## THE TASK
Give a single number in reply. It is the count of lines below that contain the string "物联网工程".

## EXTRACTED DATA
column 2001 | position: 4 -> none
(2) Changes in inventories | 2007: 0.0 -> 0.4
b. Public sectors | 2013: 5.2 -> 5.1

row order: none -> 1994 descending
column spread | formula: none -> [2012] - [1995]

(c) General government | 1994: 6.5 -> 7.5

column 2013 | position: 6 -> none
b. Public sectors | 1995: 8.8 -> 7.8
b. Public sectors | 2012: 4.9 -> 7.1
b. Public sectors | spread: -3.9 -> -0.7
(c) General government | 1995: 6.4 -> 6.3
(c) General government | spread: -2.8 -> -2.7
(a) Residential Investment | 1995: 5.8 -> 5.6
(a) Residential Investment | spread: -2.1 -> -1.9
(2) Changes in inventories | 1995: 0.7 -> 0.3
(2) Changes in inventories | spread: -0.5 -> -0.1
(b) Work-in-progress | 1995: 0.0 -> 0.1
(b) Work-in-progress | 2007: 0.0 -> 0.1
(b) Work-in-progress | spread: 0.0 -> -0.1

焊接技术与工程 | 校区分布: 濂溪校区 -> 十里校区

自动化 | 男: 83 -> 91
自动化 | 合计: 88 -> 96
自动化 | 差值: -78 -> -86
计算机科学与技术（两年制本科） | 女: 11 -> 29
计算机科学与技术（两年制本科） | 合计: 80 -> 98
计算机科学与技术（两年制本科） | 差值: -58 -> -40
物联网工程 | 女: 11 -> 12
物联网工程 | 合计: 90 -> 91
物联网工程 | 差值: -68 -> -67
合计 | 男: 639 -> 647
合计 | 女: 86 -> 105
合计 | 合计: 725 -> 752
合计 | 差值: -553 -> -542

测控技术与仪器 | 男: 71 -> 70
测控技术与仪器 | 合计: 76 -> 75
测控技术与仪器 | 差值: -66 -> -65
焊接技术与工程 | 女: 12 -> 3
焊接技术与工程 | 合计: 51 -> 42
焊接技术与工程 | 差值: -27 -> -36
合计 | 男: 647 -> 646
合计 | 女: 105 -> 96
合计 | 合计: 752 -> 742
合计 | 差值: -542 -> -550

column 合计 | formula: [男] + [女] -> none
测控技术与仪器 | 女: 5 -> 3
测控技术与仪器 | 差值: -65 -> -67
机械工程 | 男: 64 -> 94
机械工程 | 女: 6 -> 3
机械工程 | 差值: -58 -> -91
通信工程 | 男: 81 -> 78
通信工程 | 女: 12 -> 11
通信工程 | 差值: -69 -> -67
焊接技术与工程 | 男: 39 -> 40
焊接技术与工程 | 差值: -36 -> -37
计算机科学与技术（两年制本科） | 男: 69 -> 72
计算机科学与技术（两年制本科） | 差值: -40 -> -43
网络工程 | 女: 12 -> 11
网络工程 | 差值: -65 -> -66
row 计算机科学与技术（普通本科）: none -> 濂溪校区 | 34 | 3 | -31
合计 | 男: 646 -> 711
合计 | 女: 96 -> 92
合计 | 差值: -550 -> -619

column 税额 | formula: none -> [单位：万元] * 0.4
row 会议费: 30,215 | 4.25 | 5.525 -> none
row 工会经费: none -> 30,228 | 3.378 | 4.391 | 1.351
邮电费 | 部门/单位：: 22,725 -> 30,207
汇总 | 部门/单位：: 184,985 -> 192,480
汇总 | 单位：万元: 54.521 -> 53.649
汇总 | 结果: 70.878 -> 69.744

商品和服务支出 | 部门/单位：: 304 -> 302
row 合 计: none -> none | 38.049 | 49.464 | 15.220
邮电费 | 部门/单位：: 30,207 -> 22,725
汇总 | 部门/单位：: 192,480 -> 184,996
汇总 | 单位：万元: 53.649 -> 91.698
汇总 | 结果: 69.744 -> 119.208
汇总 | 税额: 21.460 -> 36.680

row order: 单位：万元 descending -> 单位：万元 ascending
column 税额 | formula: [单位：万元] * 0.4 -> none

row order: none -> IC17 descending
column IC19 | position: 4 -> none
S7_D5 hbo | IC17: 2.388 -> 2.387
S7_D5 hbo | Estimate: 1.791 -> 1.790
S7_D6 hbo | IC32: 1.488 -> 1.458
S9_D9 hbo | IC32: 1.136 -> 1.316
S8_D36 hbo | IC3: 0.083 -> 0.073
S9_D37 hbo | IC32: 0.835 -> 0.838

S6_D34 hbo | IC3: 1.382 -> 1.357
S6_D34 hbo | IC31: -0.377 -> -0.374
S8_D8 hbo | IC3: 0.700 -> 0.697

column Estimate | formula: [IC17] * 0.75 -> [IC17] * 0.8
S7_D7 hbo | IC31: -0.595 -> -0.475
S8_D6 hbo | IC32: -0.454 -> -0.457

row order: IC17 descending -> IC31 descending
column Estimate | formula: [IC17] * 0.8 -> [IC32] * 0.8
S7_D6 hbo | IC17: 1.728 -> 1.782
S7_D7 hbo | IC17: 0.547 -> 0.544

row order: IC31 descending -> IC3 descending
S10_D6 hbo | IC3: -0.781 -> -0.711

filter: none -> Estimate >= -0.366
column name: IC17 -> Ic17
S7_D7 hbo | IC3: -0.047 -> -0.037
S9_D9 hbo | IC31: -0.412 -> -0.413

## WRITTEN ANSWER
3